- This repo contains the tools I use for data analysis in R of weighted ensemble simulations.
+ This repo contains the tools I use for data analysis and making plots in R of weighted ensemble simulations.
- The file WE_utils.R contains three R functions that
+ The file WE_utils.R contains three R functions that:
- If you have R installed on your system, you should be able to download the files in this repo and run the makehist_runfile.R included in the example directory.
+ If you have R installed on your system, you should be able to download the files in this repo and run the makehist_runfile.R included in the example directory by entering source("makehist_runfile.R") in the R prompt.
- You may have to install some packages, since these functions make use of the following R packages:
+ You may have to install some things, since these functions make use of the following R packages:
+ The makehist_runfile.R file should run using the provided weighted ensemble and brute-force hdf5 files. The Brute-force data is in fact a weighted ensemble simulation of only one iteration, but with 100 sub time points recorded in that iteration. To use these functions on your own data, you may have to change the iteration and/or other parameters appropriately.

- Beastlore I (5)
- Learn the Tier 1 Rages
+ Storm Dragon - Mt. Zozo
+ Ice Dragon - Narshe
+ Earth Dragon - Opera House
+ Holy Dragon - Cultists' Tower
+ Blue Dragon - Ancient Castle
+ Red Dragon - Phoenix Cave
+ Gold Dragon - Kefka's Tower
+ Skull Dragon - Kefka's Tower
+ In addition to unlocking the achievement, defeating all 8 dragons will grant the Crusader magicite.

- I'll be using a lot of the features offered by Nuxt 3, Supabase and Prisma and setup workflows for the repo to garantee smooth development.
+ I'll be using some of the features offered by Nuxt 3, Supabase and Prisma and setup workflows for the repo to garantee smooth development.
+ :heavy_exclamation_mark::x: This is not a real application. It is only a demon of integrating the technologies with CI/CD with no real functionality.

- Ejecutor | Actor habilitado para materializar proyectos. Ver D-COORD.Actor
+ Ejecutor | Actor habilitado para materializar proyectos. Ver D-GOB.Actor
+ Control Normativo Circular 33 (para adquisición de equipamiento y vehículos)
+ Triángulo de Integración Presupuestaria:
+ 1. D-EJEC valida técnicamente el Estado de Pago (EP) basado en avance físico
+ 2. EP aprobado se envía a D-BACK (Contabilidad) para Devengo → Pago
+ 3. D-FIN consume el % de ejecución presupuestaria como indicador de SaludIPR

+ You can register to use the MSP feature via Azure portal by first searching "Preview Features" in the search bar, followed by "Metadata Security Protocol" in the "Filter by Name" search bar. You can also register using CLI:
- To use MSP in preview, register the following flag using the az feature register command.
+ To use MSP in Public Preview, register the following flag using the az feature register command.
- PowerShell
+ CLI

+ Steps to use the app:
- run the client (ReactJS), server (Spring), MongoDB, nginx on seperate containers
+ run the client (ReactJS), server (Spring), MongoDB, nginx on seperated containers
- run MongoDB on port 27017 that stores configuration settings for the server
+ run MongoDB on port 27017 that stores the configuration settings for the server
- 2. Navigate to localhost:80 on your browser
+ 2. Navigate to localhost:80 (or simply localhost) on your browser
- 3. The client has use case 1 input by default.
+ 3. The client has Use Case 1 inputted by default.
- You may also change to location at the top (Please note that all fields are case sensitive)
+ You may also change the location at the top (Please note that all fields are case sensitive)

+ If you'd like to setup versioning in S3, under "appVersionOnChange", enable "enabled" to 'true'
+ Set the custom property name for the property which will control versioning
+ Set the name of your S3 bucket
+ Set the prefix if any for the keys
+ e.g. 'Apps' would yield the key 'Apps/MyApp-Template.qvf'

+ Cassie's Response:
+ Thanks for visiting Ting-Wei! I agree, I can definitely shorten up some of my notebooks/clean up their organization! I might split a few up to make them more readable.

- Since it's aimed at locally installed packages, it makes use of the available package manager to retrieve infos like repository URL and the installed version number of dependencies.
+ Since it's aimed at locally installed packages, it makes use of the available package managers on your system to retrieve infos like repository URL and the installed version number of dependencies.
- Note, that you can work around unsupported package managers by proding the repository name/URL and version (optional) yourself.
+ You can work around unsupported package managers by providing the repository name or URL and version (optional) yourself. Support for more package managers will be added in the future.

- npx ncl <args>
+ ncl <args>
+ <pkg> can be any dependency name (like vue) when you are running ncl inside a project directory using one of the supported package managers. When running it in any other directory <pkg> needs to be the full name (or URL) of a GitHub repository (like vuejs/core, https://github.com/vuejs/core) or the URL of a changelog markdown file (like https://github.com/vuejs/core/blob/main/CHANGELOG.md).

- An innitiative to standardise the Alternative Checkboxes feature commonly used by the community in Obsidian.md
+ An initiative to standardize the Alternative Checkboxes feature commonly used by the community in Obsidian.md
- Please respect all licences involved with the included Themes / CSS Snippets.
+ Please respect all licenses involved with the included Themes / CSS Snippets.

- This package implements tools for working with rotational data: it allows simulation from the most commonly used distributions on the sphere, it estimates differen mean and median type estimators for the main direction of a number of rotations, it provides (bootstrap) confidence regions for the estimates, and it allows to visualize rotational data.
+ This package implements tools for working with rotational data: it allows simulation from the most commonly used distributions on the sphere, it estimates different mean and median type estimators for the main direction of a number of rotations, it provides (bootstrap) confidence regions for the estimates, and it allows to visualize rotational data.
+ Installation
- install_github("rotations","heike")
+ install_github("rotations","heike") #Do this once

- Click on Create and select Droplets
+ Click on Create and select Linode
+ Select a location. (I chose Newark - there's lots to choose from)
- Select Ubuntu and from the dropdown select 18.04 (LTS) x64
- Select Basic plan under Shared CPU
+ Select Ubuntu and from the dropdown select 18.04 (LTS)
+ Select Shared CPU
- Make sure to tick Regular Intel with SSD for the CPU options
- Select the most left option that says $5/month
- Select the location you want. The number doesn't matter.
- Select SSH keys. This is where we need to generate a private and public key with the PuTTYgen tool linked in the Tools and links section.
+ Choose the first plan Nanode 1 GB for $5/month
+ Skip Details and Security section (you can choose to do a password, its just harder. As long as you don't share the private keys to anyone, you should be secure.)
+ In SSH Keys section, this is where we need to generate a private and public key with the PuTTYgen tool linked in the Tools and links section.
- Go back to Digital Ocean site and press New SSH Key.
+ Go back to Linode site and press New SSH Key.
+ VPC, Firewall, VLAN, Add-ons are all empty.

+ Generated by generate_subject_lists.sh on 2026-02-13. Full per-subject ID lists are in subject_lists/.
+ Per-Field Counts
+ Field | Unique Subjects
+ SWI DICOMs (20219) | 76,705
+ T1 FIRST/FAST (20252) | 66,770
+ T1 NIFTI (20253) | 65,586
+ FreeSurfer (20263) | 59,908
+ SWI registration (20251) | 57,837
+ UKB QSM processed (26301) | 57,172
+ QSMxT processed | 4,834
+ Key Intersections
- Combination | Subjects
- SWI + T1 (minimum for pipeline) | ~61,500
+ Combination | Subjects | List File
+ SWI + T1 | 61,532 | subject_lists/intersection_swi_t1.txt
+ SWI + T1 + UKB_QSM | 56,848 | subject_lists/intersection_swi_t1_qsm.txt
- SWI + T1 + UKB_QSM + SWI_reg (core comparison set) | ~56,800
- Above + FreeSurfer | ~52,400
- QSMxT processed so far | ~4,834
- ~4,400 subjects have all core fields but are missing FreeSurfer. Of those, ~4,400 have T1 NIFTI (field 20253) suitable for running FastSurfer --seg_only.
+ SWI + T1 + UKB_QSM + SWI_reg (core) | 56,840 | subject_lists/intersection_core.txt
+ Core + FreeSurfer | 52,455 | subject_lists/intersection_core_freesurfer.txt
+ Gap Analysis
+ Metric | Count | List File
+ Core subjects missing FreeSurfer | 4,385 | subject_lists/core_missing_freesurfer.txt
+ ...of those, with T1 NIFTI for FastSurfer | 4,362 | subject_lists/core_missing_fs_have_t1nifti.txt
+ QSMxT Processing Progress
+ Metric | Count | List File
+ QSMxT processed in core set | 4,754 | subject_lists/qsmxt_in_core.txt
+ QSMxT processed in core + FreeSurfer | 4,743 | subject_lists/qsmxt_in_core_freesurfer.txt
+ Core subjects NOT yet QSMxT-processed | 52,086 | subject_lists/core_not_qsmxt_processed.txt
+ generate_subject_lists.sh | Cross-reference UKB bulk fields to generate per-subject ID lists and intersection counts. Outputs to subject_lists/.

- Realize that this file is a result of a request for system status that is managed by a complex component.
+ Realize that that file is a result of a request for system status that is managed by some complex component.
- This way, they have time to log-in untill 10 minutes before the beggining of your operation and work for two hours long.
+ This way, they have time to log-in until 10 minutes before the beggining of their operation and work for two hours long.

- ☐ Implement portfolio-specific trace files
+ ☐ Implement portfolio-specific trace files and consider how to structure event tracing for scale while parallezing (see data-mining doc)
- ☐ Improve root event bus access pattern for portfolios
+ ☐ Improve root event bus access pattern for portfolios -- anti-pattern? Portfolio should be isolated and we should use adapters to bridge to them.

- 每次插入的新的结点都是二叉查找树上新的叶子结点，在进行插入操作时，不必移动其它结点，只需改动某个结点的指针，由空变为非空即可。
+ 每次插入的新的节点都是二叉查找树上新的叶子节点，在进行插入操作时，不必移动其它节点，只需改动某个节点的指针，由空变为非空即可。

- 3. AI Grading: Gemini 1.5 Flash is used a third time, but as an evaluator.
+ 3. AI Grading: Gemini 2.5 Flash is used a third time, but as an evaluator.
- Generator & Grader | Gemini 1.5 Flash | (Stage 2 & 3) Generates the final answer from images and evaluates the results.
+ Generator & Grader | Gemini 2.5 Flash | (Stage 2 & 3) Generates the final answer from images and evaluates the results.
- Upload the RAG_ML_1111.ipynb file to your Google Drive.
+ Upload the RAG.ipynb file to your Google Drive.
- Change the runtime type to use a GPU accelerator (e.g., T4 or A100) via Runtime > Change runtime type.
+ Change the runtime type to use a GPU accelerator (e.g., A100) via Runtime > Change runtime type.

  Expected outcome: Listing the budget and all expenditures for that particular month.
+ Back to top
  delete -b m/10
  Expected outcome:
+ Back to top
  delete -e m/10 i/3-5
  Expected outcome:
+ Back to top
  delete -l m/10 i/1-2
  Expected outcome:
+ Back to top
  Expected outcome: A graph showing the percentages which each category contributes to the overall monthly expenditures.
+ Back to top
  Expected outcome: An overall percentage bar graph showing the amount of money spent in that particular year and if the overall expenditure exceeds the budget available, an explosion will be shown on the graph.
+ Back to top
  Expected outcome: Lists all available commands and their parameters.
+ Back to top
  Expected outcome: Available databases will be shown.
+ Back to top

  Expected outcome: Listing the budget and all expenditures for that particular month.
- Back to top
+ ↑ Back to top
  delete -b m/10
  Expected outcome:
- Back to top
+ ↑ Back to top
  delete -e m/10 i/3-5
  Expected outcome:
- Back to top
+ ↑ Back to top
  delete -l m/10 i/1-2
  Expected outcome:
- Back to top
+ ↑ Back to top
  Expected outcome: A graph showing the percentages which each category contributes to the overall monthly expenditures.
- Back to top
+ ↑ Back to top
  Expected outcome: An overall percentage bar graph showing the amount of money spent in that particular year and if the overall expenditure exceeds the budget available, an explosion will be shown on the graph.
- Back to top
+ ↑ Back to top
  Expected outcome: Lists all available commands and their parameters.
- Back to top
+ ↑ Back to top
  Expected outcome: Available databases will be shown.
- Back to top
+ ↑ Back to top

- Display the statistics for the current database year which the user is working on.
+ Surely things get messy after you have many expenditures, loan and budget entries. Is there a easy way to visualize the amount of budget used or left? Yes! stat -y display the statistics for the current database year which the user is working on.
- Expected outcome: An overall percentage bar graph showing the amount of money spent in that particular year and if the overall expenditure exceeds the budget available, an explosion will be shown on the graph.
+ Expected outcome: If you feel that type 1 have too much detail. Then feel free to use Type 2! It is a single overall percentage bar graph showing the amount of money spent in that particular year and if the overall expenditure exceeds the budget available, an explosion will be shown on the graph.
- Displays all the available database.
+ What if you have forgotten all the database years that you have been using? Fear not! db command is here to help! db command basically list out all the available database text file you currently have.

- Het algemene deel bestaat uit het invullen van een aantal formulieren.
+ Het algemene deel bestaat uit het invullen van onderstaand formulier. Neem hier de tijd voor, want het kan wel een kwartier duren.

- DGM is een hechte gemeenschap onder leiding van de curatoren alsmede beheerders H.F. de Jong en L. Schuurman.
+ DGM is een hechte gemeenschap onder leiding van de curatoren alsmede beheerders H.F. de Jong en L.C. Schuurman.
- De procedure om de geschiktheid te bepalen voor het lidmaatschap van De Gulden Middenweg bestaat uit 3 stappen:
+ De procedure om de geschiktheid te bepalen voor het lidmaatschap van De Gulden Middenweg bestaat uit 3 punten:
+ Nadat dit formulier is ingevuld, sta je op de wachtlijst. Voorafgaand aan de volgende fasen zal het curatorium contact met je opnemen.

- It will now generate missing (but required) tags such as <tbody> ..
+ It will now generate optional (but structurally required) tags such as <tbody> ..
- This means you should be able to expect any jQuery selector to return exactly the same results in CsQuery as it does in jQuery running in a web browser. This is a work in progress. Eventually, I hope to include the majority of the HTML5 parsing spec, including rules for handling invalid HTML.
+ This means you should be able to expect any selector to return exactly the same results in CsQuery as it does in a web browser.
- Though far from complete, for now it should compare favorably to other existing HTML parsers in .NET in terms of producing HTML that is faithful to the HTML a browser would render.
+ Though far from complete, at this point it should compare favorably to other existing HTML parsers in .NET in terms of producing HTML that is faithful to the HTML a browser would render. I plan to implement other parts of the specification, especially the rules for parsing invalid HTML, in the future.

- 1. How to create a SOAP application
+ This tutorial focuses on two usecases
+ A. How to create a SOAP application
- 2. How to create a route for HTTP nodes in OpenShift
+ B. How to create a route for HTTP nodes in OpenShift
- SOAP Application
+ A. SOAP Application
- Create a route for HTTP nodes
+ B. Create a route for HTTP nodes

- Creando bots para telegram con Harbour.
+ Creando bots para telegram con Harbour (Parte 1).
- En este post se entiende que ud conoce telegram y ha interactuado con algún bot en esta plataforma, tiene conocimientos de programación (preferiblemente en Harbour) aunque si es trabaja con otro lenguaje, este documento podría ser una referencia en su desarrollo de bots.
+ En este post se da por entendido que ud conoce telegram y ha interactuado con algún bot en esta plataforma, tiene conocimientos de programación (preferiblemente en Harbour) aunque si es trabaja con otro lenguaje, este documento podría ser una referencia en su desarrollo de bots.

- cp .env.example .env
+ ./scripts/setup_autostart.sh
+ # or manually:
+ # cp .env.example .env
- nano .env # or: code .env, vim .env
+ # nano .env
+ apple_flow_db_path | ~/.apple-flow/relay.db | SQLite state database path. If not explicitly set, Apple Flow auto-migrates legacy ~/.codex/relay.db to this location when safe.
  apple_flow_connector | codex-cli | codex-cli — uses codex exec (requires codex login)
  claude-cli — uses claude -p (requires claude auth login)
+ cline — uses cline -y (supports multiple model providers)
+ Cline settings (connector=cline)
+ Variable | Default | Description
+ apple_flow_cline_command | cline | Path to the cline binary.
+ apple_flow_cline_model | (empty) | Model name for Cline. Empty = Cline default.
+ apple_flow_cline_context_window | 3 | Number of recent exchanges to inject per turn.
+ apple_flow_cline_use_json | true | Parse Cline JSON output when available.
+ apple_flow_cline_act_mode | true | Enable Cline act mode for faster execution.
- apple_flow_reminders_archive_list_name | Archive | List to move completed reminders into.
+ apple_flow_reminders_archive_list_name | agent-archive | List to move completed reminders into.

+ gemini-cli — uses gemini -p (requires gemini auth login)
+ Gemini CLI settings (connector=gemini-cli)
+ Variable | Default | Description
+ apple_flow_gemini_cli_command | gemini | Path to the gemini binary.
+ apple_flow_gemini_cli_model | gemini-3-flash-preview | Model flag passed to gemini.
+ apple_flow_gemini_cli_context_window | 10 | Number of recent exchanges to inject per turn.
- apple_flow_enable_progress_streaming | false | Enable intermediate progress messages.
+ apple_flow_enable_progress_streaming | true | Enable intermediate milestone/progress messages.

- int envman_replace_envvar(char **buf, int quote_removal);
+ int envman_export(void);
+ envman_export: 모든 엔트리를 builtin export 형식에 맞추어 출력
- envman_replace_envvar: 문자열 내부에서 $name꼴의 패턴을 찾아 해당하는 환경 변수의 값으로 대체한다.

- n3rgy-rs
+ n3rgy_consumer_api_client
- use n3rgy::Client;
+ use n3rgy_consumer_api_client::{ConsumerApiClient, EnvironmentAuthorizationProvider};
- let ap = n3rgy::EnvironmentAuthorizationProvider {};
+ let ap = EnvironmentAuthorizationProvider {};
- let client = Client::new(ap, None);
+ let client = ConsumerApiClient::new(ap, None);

------------

§ Action item
Starting at the line that has "Cline settings (connector=cline)" and ending at the line that has "the gemini binary.", please write out the lines above exactly, leaving out all others.

§ Task result
+ Cline settings (connector=cline)
+ Variable | Default | Description
+ apple_flow_cline_command | cline | Path to the cline binary.
+ apple_flow_cline_model | (empty) | Model name for Cline. Empty = Cline default.
+ apple_flow_cline_context_window | 3 | Number of recent exchanges to inject per turn.
+ apple_flow_cline_use_json | true | Parse Cline JSON output when available.
+ apple_flow_cline_act_mode | true | Enable Cline act mode for faster execution.
- apple_flow_reminders_archive_list_name | Archive | List to move completed reminders into.
+ apple_flow_reminders_archive_list_name | agent-archive | List to move completed reminders into.

+ gemini-cli — uses gemini -p (requires gemini auth login)
+ Gemini CLI settings (connector=gemini-cli)
+ Variable | Default | Description
+ apple_flow_gemini_cli_command | gemini | Path to the gemini binary.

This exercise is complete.